--- PROVIDED DATA Enclosed Below ---
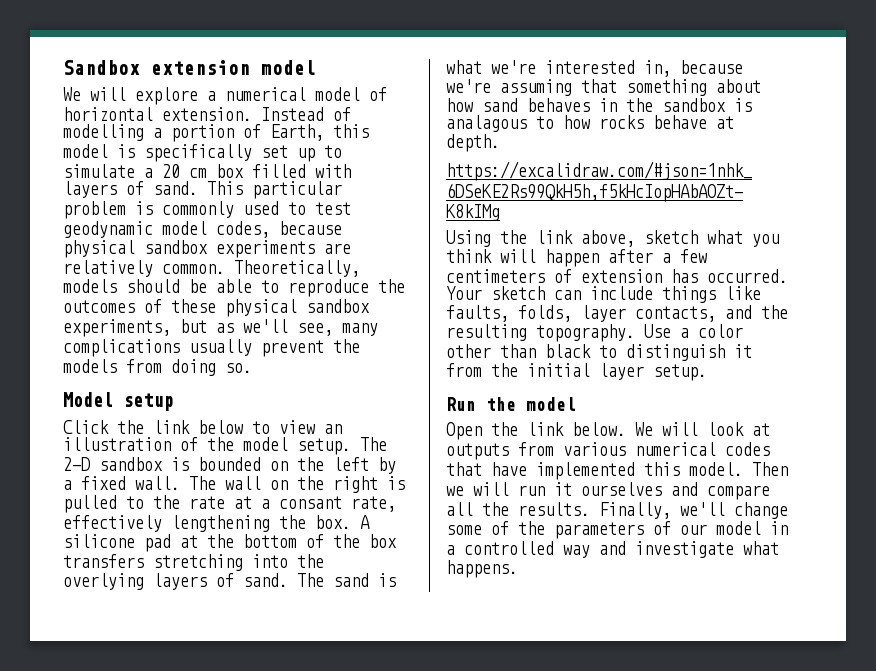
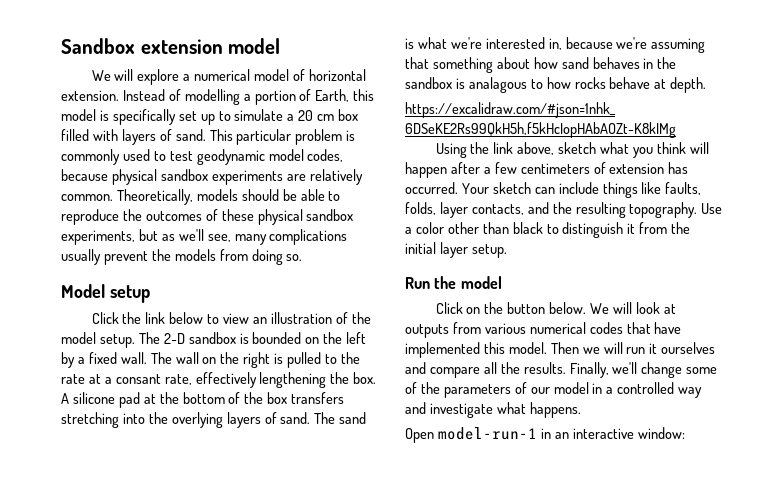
[446,422,564,440] Open the link -> [435,302,546,314] Click on the button
(518, 569) none -> [405,427,685,443] // Open model-run-1 in an interactive window:

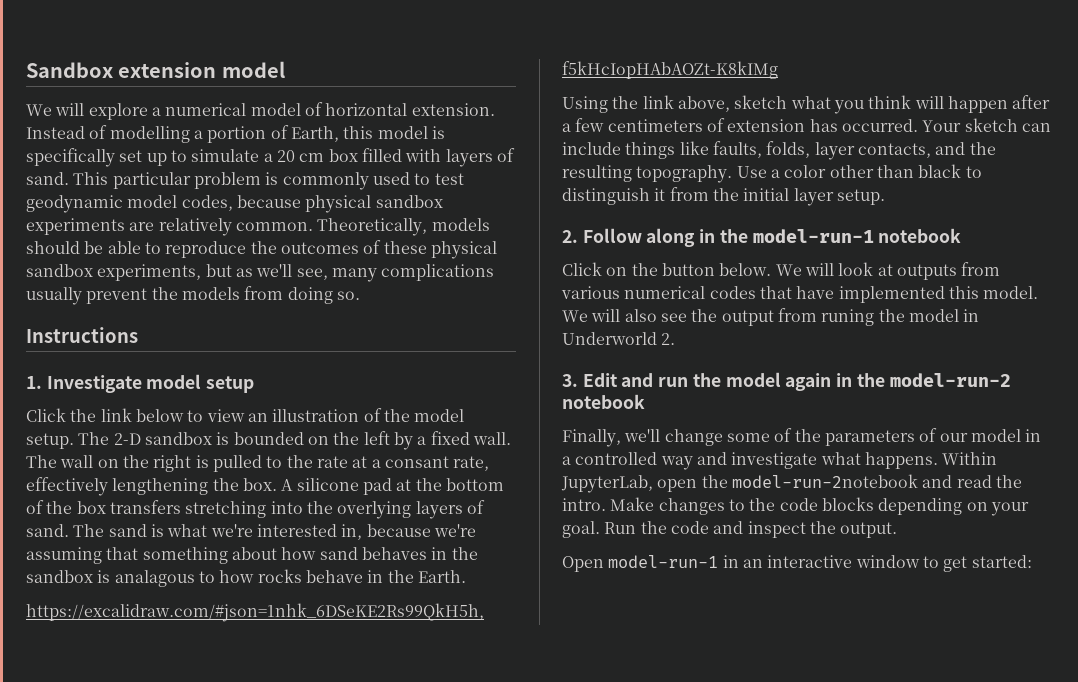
[61,284,105,298] Model -> [26,327,138,343] [26,374,202,393] Instructions // 1. Investigate model
[654,77,707,93] at depth. -> [367,570,466,583] in the Earth.
[405,276,502,289] Run the model -> [562,228,962,247] 2. Follow along in the model-run-1 notebook
[550,342,716,354] [405,362,566,378] Then we will run it ourselves and compare all the results. -> [562,308,980,326] [562,332,676,345] [562,372,1011,391] [562,394,645,409] We will also see the output from runing the model in Underworld 2. // 3. Edit and run the model again in the model-run-2 notebook //
(581, 410) none -> [942,452,998,465] [561,474,1022,493] [562,497,1029,516] [562,521,898,538] Within JupyterLab, open the model-run-2notebook and read the intro. Make changes to the code blocks depending on your goal. Run the code and inspect the output.
[637,427,685,439] window: -> [855,555,1032,572] window to get started:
--- End of Enclosed PROVIDED DATA ---
**PROMPT:** From the first line to the last, set down the records above exactly and skip the pictures.

**SOLUTION TO THE EXERCISE:**
[446,422,564,440] Open the link -> [435,302,546,314] Click on the button
(518, 569) none -> [405,427,685,443] // Open model-run-1 in an interactive window:

[61,284,105,298] Model -> [26,327,138,343] [26,374,202,393] Instructions // 1. Investigate model
[654,77,707,93] at depth. -> [367,570,466,583] in the Earth.
[405,276,502,289] Run the model -> [562,228,962,247] 2. Follow along in the model-run-1 notebook
[550,342,716,354] [405,362,566,378] Then we will run it ourselves and compare all the results. -> [562,308,980,326] [562,332,676,345] [562,372,1011,391] [562,394,645,409] We will also see the output from runing the model in Underworld 2. // 3. Edit and run the model again in the model-run-2 notebook //
(581, 410) none -> [942,452,998,465] [561,474,1022,493] [562,497,1029,516] [562,521,898,538] Within JupyterLab, open the model-run-2notebook and read the intro. Make changes to the code blocks depending on your goal. Run the code and inspect the output.
[637,427,685,439] window: -> [855,555,1032,572] window to get started:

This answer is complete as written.